Everywhere I turn these days, I hear a rising clamor and rancor to cut the spending that is creating deficits that will lead to the death of us all and destroy the lives of our grandchildren.

CNBC reporter Rick Santelli walked off camera maniacally screaming "stop spending, stop spending," while commentator Larry Kudlow religiously devotes a full hour to the topic every day.

My interest piqued, and to attempt to bring some clarity to readers who must be as befuddled as me, I decided to find out what this borrowing is all about. And what do I find in my mailbox, but the chart below from my friends a Clusterstock. If a picture is worth 1,000 words, then this one is worth 2,000.

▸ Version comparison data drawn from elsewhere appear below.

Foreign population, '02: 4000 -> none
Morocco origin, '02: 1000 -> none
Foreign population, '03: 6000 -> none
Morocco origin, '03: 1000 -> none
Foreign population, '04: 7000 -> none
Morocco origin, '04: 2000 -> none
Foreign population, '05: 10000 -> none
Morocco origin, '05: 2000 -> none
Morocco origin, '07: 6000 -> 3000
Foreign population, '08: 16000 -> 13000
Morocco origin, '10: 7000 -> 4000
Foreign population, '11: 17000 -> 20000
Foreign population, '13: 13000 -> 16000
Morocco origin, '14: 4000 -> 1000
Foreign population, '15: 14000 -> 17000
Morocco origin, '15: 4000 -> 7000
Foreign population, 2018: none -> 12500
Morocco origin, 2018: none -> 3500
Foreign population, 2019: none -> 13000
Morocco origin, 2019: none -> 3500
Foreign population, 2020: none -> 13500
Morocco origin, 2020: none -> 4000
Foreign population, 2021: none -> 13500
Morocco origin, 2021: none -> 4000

Out of a current projected budget deficit of $1.3 trillion, $700 billion, or 54% comes from the Bush era tax cuts, $320 billion (25%) from a tax revenue fall off caused by the Great Recession, $200 billion from the wars in Iran and Iraq (15%), and $50 billion (4%) is generated by Obama's recovery measures.

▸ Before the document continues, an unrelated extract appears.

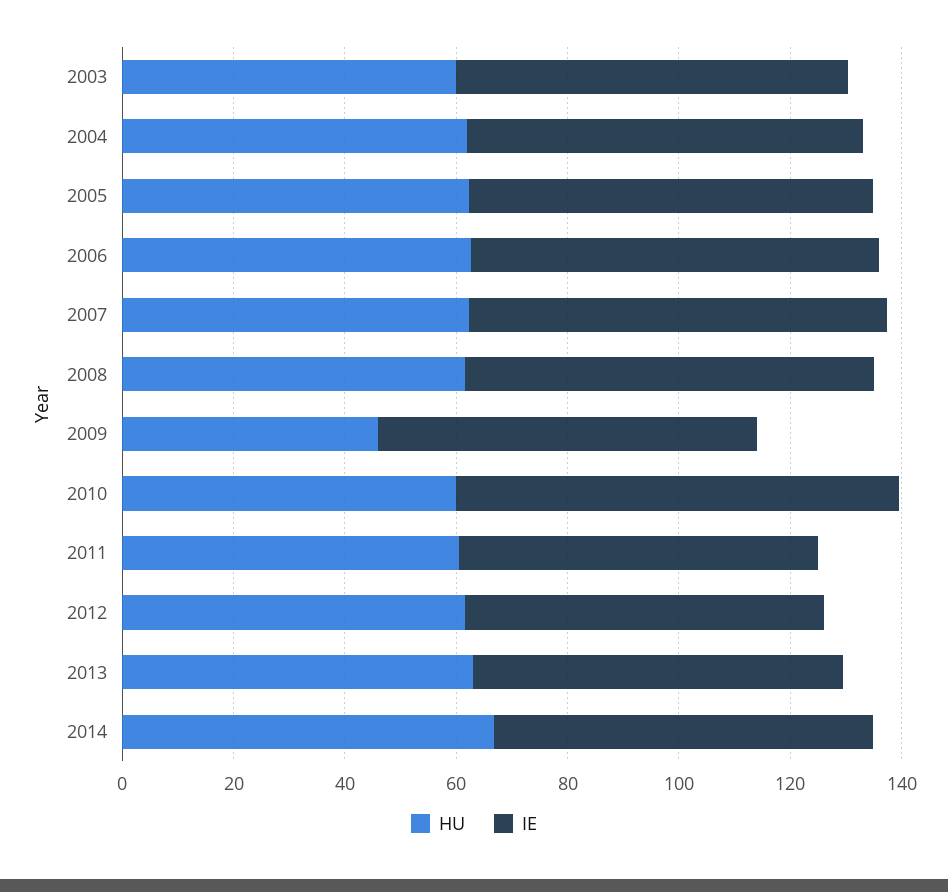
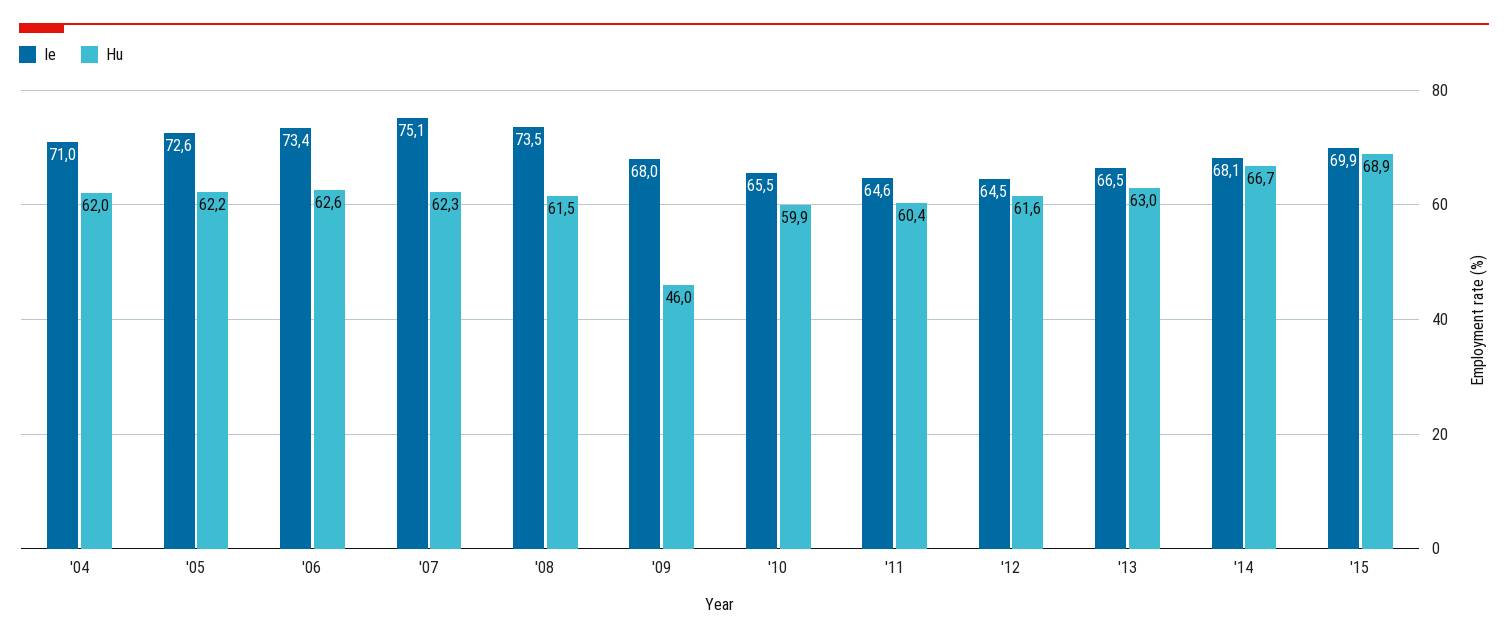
HU, 2003: 60 -> none
IE, 2003: 70 -> none
IE, 2010: 80 -> 65.5
IE, '15: none -> 69.9
HU, '15: none -> 68.9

The TARP and the bailout of Fannie Mae and Freddie Mac are so small, they don't even register on the chart. All of the angst, complaining, moaning, blustering, and carping is about the 4%.

You often see this in politics, where the debate gets focused on where the problem isn't, not where it is, and is a big reason why I'm not in that business.

Markets have a fascinating way of seeing straight though this impenetrable fog. So while the noise out of Washington is trying to convince us that these deficits are ruinous, the ten year Treasury bond yields we saw yesterday at a stunning 2.97% are telling us that, in fact, they are no problem at all, and that the government can now borrow nearly infinite amounts of money at the lowest interest rates in history.

There are some other really interesting things that this chart and the bond market are telling us.

The Bush tax cuts expire next year, and a recovering economy will bring a return of tax revenues, eliminating 79% of the deficit.

The scheduled withdrawal from Iraq next year will cut another 7%. This assumes that Obama is unable to get a single additional piece of legislation through the congress, a distinct possibility if he loses control of congress in November.

This is the writing on the wall the bond market is attempting to focus our blinkered eyes on. If anyone else has another set of believable numbers that reaches a different conclusion, I am all ears.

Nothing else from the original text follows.